Ce qui n’était au départ qu’une série de plaintes pour harcèlement sexuel a fini par révéler l’existence présumée d’un vaste réseau organisé à travers plusieurs localités du Sénégal. À Linguère, l’enquête menée par les forces de sécurité a déjà conduit à 23 mandats de dépôt et à l’identification d’une trentaine de personnes, dans un dossier aux ramifications multiples qui continue de susciter de nombreuses interrogations.

Selon les informations rapportées par le journal Libération, l’affaire a éclaté après la plainte d’une victime ayant dénoncé des faits répétés de harcèlement sexuel. Les révélations faites à son employeur ont rapidement conduit les enquêteurs jusqu’à un premier suspect : Mame Abdou Lecore, plus connu sous le surnom de « Baye Tama », un tailleur âgé de 32 ans.

Interpellé puis placé en garde à vue, ce dernier aurait reconnu les faits qui lui sont reprochés. Son audition marque alors un tournant décisif dans l’enquête. D’après Libération, ses déclarations permettent aux policiers de découvrir l’existence d’un groupe WhatsApp utilisé pour organiser des rencontres sexuelles entre plusieurs membres répartis dans différentes zones du pays.

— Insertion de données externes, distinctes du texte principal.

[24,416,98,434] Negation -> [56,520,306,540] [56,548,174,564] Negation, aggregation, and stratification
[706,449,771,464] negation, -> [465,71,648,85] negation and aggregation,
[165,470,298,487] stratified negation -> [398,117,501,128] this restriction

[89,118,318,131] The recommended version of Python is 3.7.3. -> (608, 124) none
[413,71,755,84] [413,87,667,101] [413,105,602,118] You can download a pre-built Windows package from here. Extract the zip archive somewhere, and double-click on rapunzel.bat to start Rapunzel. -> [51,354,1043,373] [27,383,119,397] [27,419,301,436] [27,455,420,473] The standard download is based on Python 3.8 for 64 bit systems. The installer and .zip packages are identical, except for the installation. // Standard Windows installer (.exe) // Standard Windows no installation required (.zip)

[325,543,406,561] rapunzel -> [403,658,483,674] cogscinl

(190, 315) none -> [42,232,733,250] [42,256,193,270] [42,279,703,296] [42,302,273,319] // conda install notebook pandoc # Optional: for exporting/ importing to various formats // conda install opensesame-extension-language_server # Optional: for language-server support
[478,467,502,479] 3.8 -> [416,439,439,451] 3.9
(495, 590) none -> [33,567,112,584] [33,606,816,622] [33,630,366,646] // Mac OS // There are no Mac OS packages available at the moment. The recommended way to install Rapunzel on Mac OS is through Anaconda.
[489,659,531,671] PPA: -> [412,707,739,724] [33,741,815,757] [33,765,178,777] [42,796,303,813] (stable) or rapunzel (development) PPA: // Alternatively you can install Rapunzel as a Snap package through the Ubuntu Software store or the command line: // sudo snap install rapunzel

Au fil des investigations, d’autres victimes se manifestent, faisant passer le nombre de plaintes à quatre contre le même individu. Les enquêteurs remontent ensuite progressivement les ramifications du réseau grâce aux aveux des personnes arrêtées.

Parmi les noms cités figure Amadou Guèye, surnommé « Tigui », commerçant de 48 ans, présenté comme l’un des principaux recruteurs et organisateurs du groupe. Les enquêteurs le soupçonnent d’avoir joué un rôle central dans la mise en relation des membres et dans l’organisation de rencontres sexuelles collectives dans plusieurs localités.

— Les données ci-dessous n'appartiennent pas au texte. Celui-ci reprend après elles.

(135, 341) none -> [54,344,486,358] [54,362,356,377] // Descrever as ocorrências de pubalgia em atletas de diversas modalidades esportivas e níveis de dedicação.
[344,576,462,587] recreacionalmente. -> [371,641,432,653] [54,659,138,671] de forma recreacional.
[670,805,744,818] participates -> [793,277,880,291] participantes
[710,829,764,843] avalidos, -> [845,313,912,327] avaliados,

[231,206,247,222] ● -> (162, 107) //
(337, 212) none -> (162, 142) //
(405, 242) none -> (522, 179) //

L’enquête prend une dimension encore plus sensible lorsque certains mis en cause sont soumis à des tests médicaux. Libération indique qu’Amadou Guèye aurait été déclaré séropositif au VIH/Sida, tout comme plusieurs autres personnes citées dans le dossier, notamment Allé Daffé et Mbaba Gningue.

Les auditions successives ont également permis de dresser le profil varié des personnes impliquées. Selon les éléments de l’enquête, plusieurs corps de métier sont concernés : enseignants, étudiants, marabouts, éleveurs, boulangers, agents de sécurité, électromécaniciens ou encore commerçants. Cette diversité des profils a renforcé la complexité du dossier et l’ampleur supposée du réseau.

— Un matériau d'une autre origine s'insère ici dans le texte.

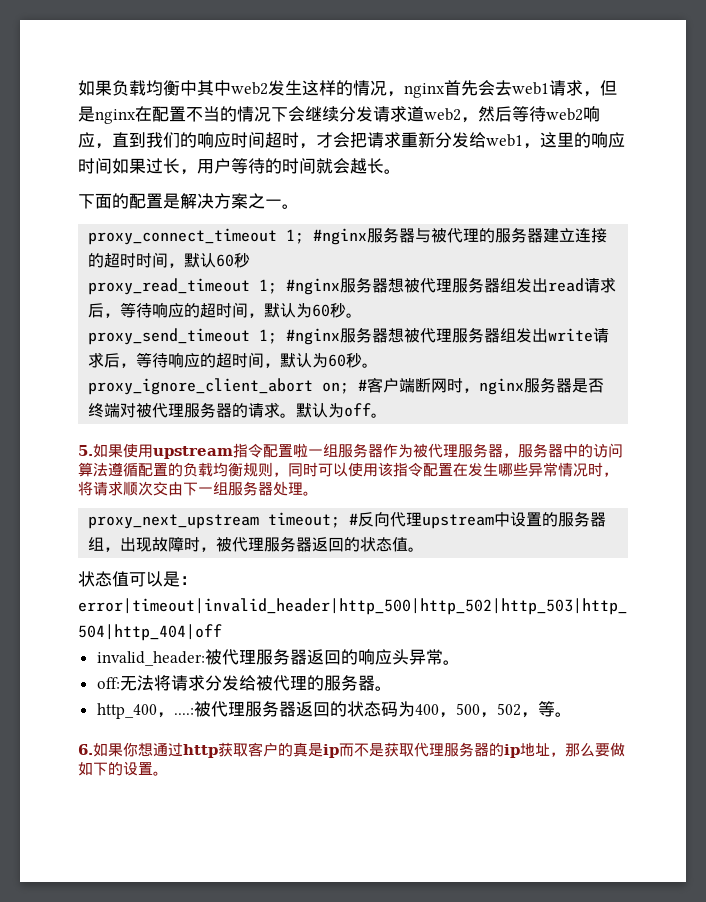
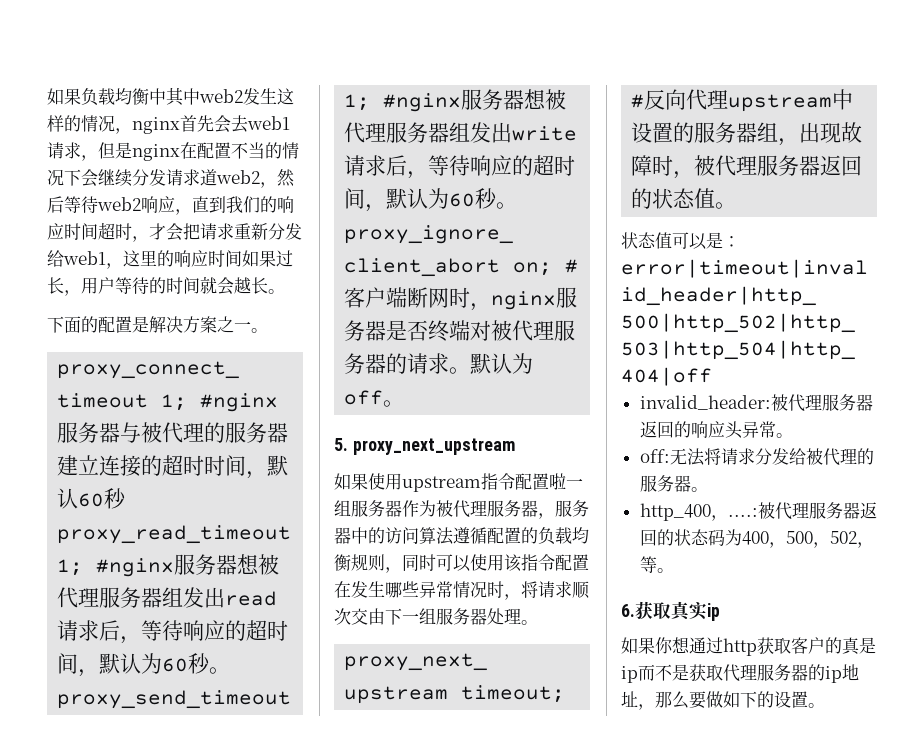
(93, 450) none -> [352,438,515,455] proxy_next_upstream //
(93, 749) none -> [635,601,720,621] 获取真实ip //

Toujours selon Libération, les enquêteurs ont particulièrement été marqués par la quantité d’aveux recueillis au cours de la procédure. La plupart des personnes interpellées auraient coopéré avec les policiers, livrant des détails précis sur le fonctionnement interne du groupe, ses modes de communication et l’identité de plusieurs participants.

La 23e arrestation, celle de Ndiaga Seck, est venue provisoirement clôturer cette première phase de l’enquête. Il aurait été cité par Ahmadou Lamine Dia, lequel aurait remis aux enquêteurs des photographies et différents contenus jugés compromettants afin d’appuyer ses déclarations.